[Before-and-after change records]
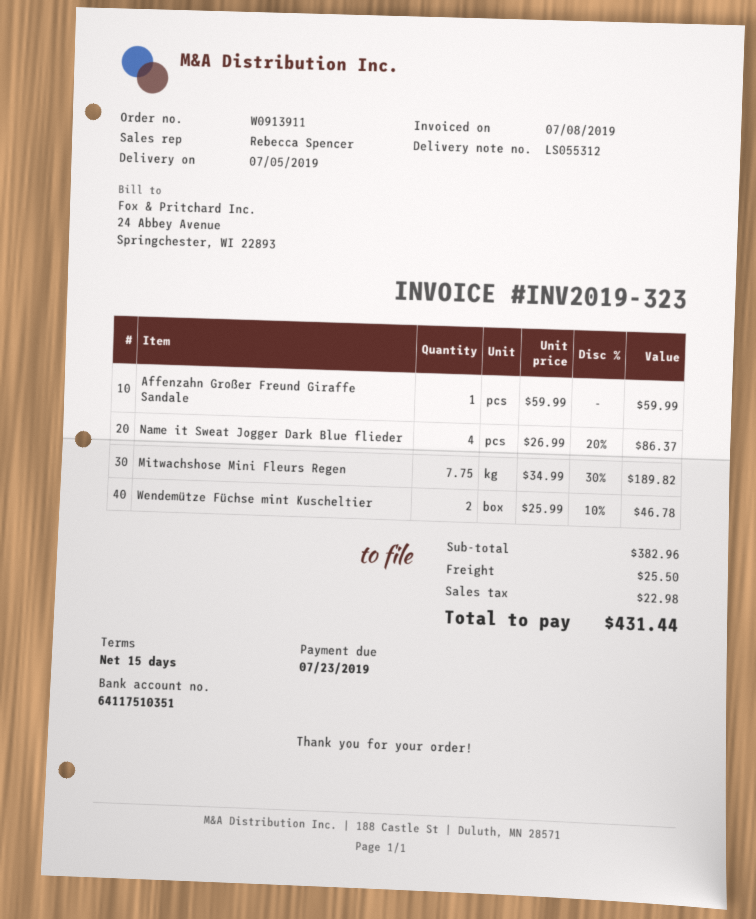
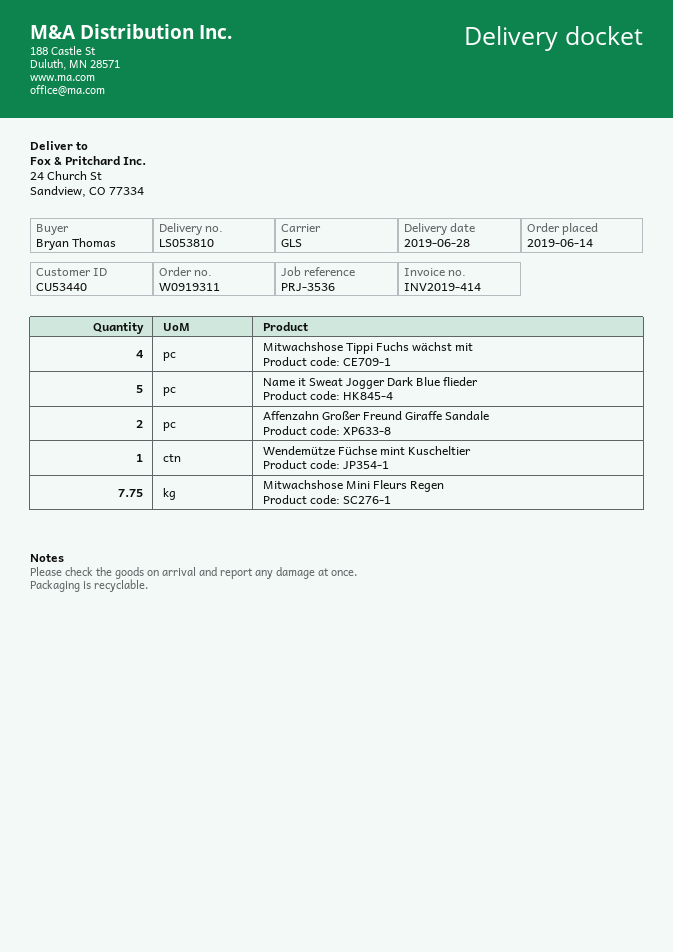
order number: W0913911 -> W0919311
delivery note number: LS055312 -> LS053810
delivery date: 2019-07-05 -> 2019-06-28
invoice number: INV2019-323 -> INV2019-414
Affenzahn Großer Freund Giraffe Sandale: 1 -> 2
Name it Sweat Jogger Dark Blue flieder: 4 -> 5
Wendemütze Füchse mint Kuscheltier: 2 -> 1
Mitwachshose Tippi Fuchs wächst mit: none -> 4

---

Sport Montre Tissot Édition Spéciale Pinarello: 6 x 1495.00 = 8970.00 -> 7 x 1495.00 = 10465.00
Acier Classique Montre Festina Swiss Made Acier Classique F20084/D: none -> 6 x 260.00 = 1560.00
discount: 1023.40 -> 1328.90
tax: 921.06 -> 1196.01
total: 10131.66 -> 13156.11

--

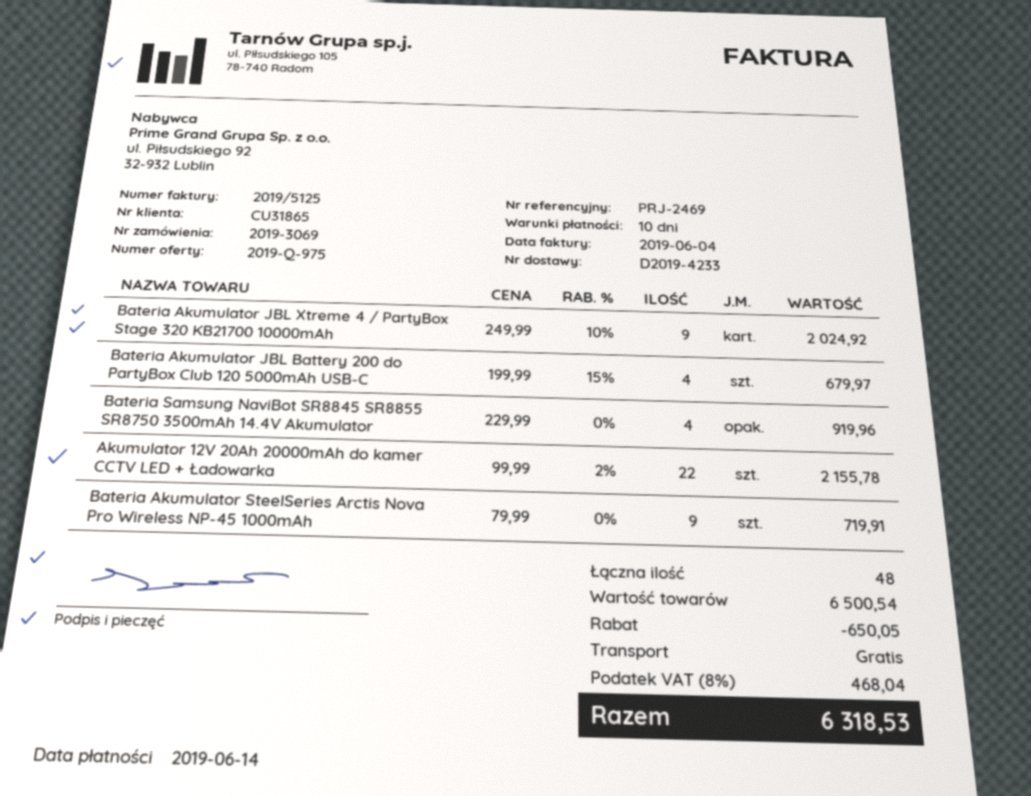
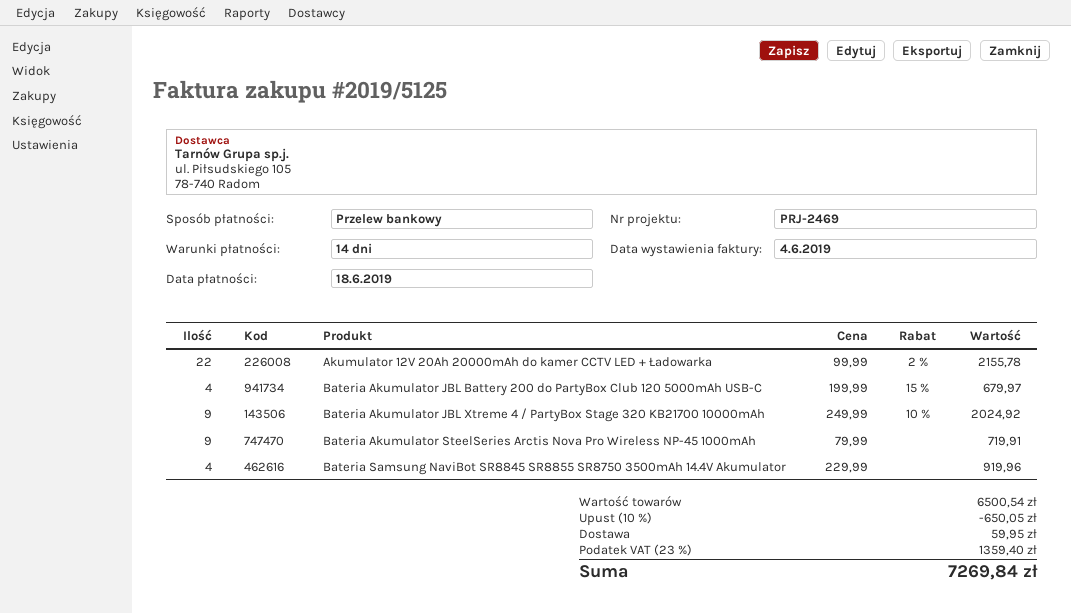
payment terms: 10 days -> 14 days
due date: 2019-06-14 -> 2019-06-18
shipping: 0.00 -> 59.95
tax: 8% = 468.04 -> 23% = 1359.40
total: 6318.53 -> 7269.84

_Exercise directions_. Look through the records and copy every line that has the word "none".

_Solution to this task_.
Mitwachshose Tippi Fuchs wächst mit: none -> 4
Acier Classique Montre Festina Swiss Made Acier Classique F20084/D: none -> 6 x 260.00 = 1560.00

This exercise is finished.